→ Task
What lines below hold the string "template"? Copy them all.

→ Task data
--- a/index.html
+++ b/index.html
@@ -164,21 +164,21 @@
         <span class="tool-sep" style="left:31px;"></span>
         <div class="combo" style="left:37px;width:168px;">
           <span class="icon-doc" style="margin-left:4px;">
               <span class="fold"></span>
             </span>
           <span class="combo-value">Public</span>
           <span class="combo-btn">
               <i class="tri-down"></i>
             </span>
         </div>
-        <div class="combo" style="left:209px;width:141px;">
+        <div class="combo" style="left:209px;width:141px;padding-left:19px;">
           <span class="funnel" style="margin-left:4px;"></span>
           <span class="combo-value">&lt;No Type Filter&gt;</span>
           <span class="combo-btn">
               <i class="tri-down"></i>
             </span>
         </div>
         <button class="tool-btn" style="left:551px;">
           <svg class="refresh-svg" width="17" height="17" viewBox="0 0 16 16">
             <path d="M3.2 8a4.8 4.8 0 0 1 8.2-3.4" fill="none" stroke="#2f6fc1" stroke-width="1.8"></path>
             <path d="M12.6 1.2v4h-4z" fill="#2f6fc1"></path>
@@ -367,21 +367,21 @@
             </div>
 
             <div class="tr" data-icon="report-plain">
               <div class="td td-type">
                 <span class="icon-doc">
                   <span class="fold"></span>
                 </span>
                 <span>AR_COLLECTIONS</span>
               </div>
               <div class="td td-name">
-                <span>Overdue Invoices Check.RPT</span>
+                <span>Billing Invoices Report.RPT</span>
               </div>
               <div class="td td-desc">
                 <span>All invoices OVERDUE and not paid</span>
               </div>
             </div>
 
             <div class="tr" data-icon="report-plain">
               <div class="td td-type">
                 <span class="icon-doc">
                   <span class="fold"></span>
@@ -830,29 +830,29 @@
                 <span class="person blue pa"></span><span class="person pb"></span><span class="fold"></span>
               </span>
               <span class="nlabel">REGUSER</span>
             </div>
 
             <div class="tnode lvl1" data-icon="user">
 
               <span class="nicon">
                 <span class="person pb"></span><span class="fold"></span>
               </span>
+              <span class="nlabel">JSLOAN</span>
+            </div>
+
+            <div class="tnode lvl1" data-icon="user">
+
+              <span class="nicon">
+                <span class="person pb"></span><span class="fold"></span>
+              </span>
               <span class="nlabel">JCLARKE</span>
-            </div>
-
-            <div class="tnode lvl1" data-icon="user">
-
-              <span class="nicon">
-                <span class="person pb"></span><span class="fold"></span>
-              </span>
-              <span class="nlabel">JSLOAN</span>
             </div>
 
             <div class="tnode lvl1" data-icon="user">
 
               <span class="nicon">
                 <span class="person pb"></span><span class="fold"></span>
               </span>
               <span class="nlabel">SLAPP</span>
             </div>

* * *

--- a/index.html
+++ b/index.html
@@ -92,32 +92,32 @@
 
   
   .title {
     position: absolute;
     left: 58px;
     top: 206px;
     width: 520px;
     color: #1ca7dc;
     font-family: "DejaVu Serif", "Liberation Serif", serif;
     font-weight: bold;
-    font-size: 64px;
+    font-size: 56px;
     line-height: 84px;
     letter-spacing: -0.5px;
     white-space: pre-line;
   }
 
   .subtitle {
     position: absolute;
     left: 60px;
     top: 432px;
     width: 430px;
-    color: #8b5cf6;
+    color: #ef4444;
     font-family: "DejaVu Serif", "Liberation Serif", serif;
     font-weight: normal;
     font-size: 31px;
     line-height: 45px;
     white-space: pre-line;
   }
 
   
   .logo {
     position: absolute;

--

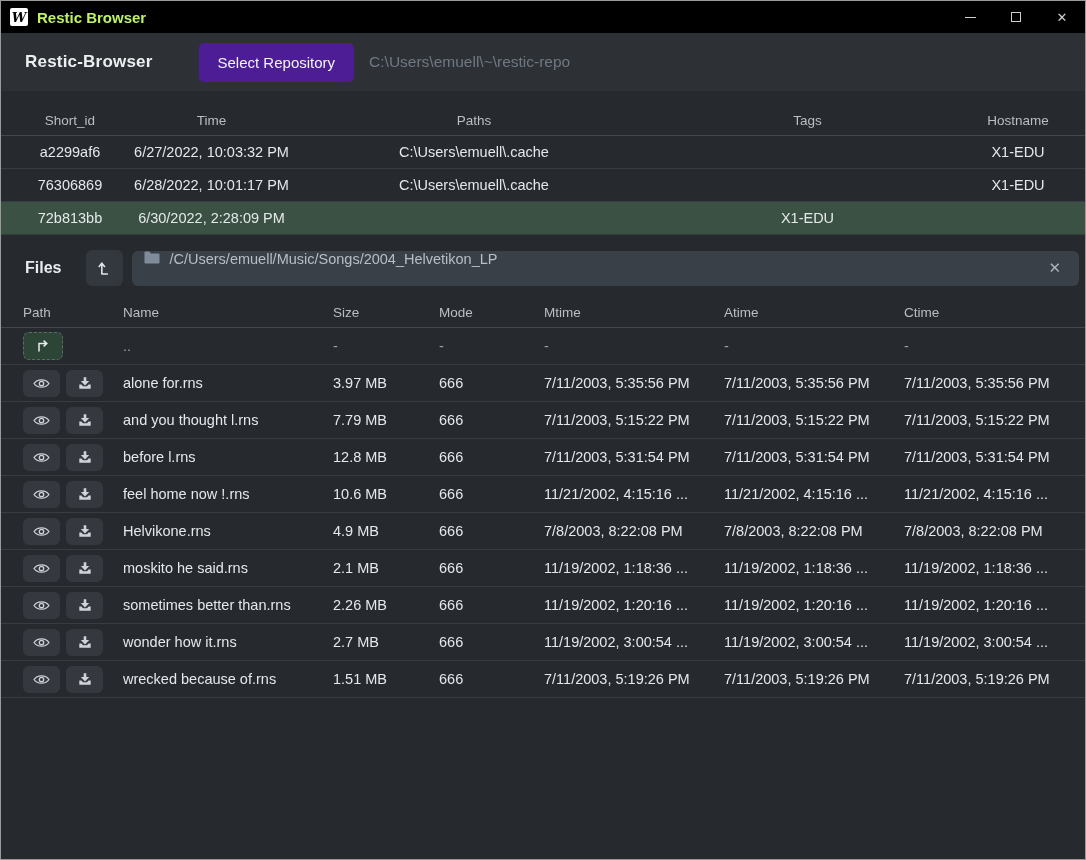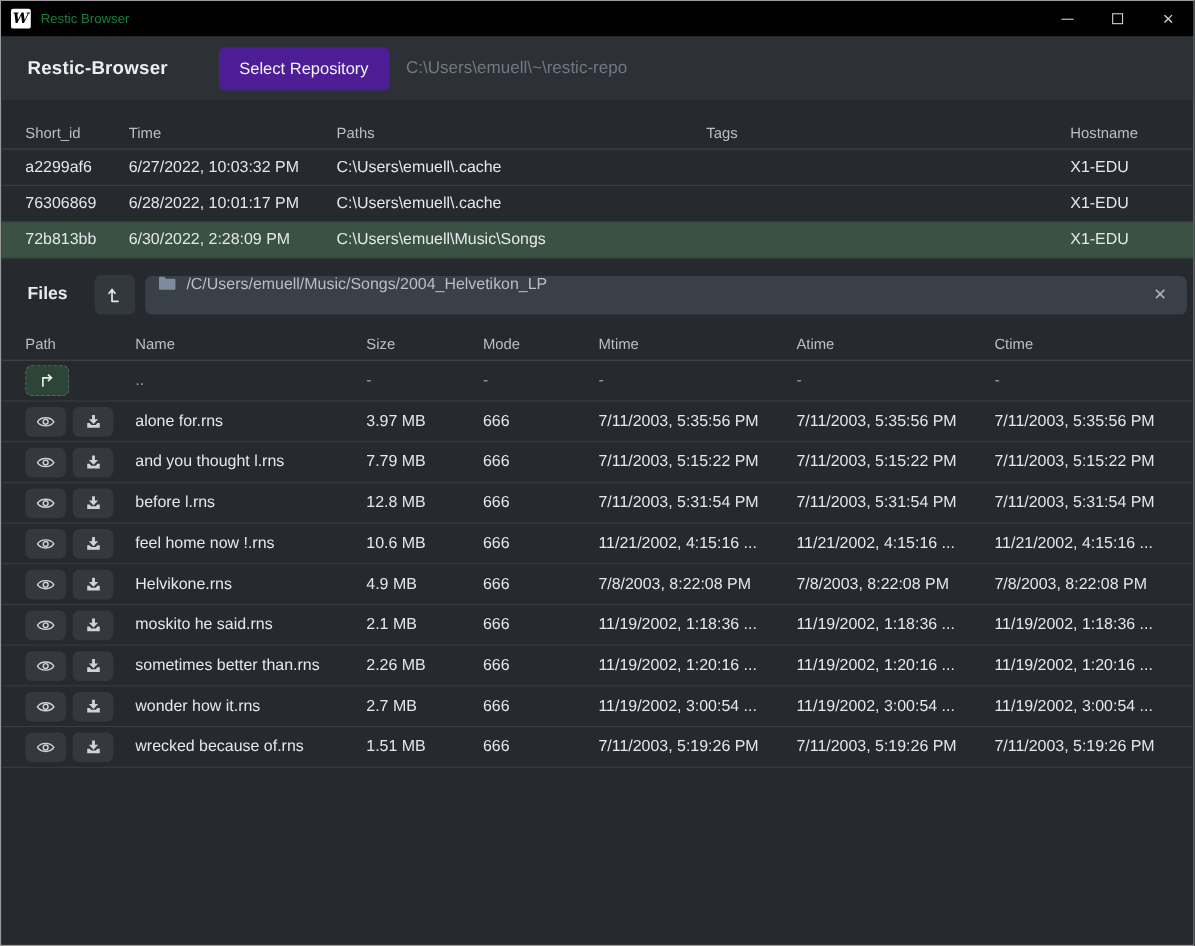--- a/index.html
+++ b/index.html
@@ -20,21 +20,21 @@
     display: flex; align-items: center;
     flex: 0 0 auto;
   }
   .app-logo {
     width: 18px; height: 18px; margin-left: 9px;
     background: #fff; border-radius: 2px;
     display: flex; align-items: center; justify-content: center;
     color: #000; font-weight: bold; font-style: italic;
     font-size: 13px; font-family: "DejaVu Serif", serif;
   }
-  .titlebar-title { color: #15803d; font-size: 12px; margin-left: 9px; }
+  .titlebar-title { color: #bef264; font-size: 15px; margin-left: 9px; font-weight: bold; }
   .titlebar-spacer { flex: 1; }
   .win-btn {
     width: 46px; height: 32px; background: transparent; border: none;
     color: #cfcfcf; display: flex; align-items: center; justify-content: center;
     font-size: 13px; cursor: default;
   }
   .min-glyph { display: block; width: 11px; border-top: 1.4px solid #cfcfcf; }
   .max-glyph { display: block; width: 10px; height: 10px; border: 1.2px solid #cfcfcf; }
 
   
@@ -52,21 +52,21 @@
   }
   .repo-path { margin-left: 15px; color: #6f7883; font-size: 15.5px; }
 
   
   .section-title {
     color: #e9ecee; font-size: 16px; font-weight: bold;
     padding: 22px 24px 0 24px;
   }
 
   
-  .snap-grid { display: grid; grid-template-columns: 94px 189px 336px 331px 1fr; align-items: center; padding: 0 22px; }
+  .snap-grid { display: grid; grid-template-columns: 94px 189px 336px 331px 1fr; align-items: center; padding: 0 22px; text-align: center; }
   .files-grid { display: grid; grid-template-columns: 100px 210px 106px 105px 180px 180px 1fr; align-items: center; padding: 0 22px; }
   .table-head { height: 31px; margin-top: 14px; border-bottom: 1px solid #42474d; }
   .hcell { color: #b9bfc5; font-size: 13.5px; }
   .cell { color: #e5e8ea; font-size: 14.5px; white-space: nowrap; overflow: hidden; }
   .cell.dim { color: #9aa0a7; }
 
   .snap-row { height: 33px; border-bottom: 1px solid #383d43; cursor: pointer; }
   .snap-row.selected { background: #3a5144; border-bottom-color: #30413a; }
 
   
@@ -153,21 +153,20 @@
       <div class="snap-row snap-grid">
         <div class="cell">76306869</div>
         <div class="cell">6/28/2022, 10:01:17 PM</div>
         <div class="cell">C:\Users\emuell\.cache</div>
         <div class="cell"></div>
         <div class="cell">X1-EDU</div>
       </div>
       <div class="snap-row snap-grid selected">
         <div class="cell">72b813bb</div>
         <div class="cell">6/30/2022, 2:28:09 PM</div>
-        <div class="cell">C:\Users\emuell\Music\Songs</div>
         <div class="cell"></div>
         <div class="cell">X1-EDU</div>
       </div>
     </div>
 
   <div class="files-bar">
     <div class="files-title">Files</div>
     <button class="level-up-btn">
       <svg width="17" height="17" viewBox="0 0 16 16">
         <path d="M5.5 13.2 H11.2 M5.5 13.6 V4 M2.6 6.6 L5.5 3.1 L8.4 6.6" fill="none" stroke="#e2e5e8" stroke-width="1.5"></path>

→ Written answer
-  .snap-grid { display: grid; grid-template-columns: 94px 189px 336px 331px 1fr; align-items: center; padding: 0 22px; }
+  .snap-grid { display: grid; grid-template-columns: 94px 189px 336px 331px 1fr; align-items: center; padding: 0 22px; text-align: center; }
   .files-grid { display: grid; grid-template-columns: 100px 210px 106px 105px 180px 180px 1fr; align-items: center; padding: 0 22px; }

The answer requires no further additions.